Derzeit haben weltweit etwa 25 Millionen HIV-Infizierte Zugang zu Medikamenten, die es ihnen ermöglichen, mit dem Virus zu leben, anstatt daran zu sterben. Dies wird auch anhand der Kampagne der Bundeszentrale für gesundheitliche Aufklärung gemeinsam mit der Deutschen AIDS-Stiftung und der Deutschen AIDS-Hilfe zum diesjährigen Welt-AIDS-Tag deutlich, die unter dem Motto steht „Leben mit HIV ist anders als du denkst“. Das alltägliche Problem von HIV-Infizierten ist nicht mehr das Leben mit dem Virus. Denn es gibt heute Medikamente, die das gut in den Griff bekommen. Es sind Diskriminierung, Vorurteile und Ungewissheit. Daher ist das Leben der heute mit HIV-Infizierten in vieler Hinsicht normal. Was wäre, wenn auf einmal AIDS-Leugner*innen die Regie übernähmen und diesen Menschen den Zugang zu antiretroviralen Medikamenten verweigern würden?
Wenn wir in der aktuellen Debatte um die Covid-19-Pandemie auf „Expert*innen“ hören, die schon im Zusammenhang mit AIDS so fundamental falsch lagen, dann begehen wir einen ebenso großen Fehler, wie wenn wir Menschen, die sich an einem Virus angesteckt haben, zu Sündenböcken abstempeln. Die Quintessenz, die wir aus dem HIV-Diskurs ziehen können und die auch für Covid-19 gilt, ist folgende: Es handelt sich um Krankheiten und denjenigen, die davon betroffen sind, muss geholfen werden. Es gilt, die Wirkweise und Übertragungswege genau zu analysieren, Präventions- und Behandlungsmethoden zu entwickeln und Wege zu finden, wie die gesamte Gesellschaft mit der Krankheit umgehen kann.

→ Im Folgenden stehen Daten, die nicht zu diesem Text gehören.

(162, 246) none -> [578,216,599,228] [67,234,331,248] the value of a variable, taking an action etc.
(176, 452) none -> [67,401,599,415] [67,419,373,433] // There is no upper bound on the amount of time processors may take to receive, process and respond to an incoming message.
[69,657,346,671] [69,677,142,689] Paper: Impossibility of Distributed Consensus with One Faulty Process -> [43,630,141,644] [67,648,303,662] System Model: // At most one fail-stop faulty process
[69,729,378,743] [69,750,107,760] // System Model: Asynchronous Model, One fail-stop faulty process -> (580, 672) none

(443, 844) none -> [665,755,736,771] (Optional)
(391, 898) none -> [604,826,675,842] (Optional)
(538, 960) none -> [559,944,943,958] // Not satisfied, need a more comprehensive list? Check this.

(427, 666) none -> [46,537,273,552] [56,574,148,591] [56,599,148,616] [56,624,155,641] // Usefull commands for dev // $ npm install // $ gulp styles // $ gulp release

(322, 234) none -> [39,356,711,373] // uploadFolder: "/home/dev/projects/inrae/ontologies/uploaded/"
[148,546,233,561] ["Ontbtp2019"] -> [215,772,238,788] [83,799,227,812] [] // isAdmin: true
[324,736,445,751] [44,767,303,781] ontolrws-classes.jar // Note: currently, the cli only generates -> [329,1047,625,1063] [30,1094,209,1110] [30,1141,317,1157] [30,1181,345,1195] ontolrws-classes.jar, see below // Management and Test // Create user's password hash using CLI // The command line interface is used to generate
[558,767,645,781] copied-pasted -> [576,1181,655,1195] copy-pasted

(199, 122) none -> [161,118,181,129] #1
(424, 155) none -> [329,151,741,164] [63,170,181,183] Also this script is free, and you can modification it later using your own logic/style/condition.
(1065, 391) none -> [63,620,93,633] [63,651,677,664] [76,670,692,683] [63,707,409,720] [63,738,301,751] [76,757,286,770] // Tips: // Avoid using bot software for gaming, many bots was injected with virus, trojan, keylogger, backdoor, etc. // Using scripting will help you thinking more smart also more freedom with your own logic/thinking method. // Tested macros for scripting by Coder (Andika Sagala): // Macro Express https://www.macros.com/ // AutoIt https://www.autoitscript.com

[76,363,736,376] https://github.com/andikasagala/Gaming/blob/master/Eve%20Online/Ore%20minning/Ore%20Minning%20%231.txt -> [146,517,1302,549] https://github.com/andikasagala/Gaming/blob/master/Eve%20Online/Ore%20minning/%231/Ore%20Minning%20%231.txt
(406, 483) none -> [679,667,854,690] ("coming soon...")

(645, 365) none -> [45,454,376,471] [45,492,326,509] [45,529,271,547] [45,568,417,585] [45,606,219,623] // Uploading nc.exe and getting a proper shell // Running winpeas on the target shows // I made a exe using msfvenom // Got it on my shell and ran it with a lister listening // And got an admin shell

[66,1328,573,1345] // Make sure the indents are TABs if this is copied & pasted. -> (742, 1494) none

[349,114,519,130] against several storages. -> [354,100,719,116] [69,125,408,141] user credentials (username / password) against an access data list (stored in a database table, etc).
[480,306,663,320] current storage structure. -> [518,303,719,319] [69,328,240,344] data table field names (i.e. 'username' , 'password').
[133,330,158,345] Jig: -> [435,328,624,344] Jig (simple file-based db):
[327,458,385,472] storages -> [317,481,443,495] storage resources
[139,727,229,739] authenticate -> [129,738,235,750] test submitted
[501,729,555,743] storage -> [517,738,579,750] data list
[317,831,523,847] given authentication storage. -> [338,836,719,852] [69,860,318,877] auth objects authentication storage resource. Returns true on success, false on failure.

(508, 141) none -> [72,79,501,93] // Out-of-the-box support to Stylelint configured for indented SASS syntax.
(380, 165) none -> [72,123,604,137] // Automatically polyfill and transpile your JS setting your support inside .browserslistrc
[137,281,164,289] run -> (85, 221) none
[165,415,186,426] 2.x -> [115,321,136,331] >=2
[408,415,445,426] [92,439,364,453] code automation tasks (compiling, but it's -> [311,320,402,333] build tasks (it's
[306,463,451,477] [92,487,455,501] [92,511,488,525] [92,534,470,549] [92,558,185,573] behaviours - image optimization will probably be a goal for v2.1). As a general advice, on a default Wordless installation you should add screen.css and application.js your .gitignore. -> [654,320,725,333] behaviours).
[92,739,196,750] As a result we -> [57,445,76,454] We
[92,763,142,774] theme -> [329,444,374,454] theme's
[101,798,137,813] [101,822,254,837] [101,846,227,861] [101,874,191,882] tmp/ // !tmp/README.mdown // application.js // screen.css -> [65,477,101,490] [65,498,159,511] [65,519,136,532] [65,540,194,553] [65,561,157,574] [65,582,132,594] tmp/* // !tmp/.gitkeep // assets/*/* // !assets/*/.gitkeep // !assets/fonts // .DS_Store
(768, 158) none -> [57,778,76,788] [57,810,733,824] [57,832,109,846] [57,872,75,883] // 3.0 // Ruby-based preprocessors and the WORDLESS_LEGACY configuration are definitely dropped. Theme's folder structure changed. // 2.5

Auch wenn hier im Umgang mit AIDS vieles erreicht wurde, gibt es immer noch Verbesserungsbedarf. Auch in Innsbruck. Während die Stadt Wien auf ihrer Homepage Anlaufstellen zur AIDS-Thematik verlinkt, ist dergleichen auf der Homepage der Stadt Innsbruck nichts Entsprechendes zu finden. Dieser Umstand gehört jedenfalls zu den Dingen, die verhältnismäßig leicht zu beheben wären. Die Stadt Innsbruck könnte etwa durch einen Hinweis auf die AIDS-Hilfe-Tirol mehr Präsenz zeigen.